• [Task goal] The result should be every line that contains the word "also", taken from the material.

───── Entries provided

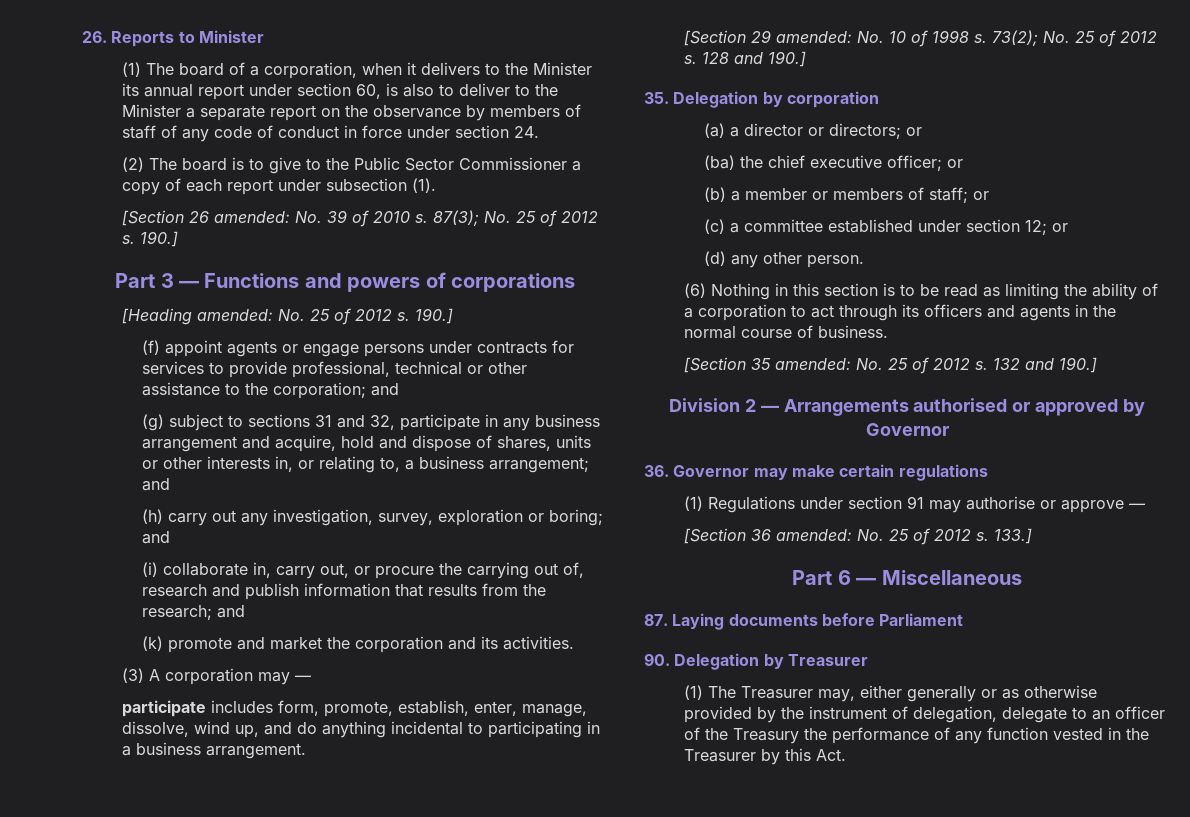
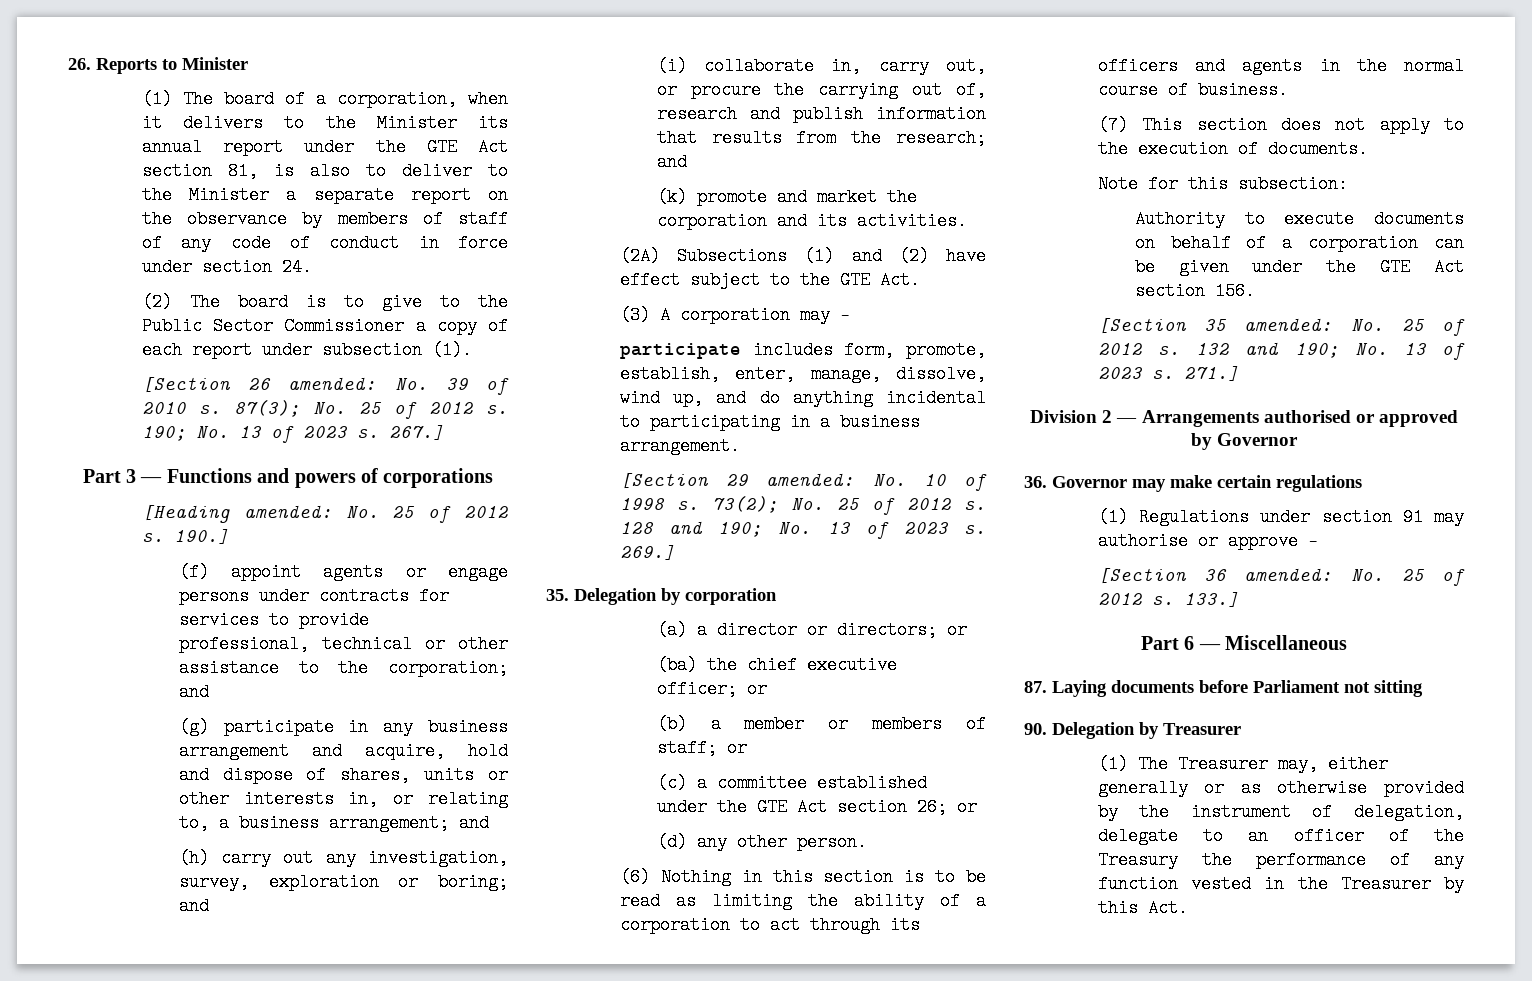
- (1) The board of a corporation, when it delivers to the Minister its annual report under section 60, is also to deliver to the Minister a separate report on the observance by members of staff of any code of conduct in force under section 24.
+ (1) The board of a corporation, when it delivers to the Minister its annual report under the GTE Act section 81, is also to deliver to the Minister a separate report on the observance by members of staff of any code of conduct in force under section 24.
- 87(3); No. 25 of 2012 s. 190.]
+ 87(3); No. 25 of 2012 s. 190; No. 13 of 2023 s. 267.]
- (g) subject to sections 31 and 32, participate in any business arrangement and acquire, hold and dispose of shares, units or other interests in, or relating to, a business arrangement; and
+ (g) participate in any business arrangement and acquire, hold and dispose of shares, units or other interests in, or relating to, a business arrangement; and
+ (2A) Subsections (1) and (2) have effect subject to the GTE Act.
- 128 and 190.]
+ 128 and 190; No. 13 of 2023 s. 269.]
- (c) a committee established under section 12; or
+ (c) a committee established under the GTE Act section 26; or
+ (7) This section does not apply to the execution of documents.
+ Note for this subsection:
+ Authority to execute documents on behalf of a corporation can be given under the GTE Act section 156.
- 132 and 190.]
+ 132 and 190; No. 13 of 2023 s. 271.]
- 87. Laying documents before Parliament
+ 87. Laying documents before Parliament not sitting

──────────
───── Entries provided

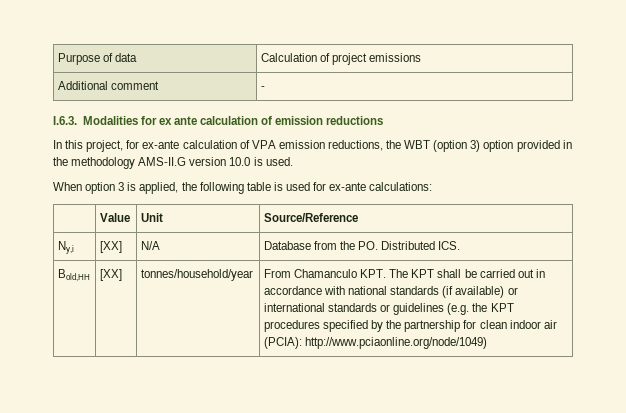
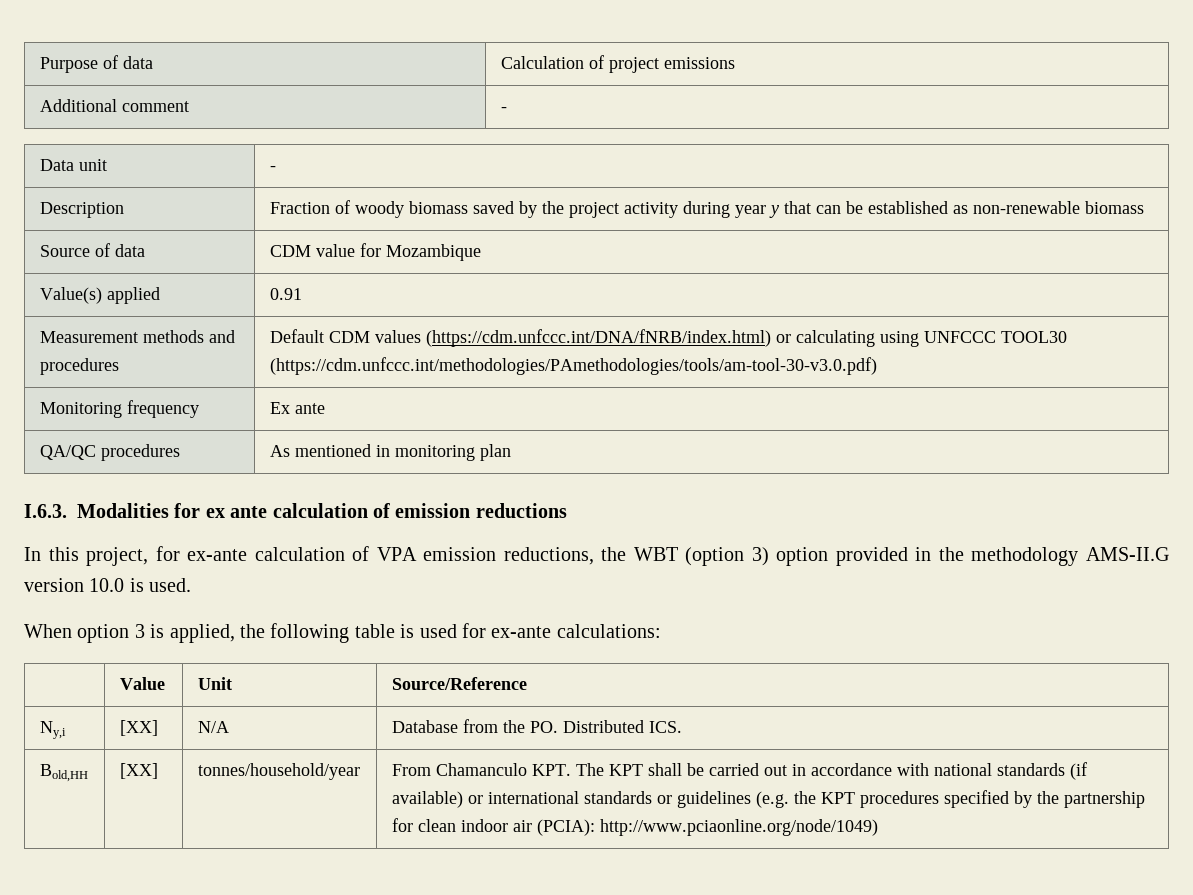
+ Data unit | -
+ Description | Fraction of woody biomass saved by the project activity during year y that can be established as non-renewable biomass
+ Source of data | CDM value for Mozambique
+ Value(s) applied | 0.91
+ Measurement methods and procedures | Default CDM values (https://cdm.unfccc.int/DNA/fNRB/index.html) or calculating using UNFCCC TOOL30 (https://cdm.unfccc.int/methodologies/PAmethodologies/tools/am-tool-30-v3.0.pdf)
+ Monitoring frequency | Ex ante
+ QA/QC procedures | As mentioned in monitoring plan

──────────

• [Result for this exercise]
- (1) The board of a corporation, when it delivers to the Minister its annual report under section 60, is also to deliver to the Minister a separate report on the observance by members of staff of any code of conduct in force under section 24.
+ (1) The board of a corporation, when it delivers to the Minister its annual report under the GTE Act section 81, is also to deliver to the Minister a separate report on the observance by members of staff of any code of conduct in force under section 24.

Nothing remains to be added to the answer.